I'm having some trouble proving two interesting properties of arboricity of a graph. Arboricity is defined as the minimal number of forests into which a graph can be divided, and it can also be expressed by a formula via the Nasch-Williams theorem. However, I'd like to strictly restrict to the definition without using the Nash-Williams theorem.
My first goal is to prove an $n$-vertex complete graph $G$ has an arboricity of $\frac{n}{2}$ (ofcourse without using Nash-Williams). I tried the following: I know each forest can hold up to $n-1$ edges. The total amount of edges in $G$ is $\frac{n\cdot\left( n -1 \right)}{2}$. Hence the arboricity of $G$ cannot be lower then $\frac{n}{2}$.

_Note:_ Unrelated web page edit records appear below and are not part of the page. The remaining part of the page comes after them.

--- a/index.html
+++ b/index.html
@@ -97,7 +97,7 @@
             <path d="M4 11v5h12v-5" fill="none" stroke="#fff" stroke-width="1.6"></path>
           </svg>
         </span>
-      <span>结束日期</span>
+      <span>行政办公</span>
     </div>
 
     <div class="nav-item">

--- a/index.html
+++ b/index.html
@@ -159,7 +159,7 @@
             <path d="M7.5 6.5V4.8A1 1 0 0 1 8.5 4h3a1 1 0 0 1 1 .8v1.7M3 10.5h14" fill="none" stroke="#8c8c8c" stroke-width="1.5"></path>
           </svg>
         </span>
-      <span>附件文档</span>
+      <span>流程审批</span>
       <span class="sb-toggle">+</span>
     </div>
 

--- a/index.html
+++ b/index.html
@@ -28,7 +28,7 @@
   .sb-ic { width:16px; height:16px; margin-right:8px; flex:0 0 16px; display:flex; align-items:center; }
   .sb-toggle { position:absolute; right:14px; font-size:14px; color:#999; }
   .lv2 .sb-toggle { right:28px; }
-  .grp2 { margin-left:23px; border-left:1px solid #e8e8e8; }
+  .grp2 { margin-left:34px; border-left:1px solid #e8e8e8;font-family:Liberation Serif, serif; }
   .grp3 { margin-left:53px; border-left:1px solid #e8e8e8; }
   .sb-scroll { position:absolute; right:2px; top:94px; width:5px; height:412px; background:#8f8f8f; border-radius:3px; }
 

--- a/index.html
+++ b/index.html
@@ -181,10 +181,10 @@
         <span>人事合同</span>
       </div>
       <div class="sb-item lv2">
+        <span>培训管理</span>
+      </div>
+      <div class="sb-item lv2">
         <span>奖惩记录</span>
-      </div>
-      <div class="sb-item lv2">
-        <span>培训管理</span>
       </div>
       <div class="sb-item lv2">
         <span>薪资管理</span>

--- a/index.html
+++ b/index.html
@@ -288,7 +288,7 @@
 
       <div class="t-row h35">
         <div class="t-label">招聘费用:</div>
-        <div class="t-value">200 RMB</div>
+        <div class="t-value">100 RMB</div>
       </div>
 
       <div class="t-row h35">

But how do I prove it cannot be larger?
A different approach to this that I have tried is without searching for upper and lower bound, but simply finding such a decomposition. I tried to find a general way to construct such a forest decomposition, but could not find.
Similarly to this, I am also attempting to prove a planar graph has arboricoty $\leq 3$, but I find it even harder then for the complete graph.
Here is an inductive construction:
Assume you have a decomposition in $n-1$ trees for $K_{2n-2}$. We can build a decomposition of $K_{2n}$ in $n$ trees in the following way: for $i = 1 \ldots n-1$, in the $i-th$ tree:
The edges between $v_1, \ldots v_{2n-2}$ in the $i$-th tree are the same as in the $K_{2n-2}$ construction.
$v_{2n-1}$ is connected to $v_{i}$
$v_{2n}$ is connected to $v_{n-1+i}$
Then let the $n$-th tree be the one formed by connecting $v_{2n-1}$ with $v_n, \ldots v_{2n-2}$, $v_{2n}$ with $v_1, \ldots v_{n-1}$ and connecting $v_{2n-1}$ and $v_{2n}$ together.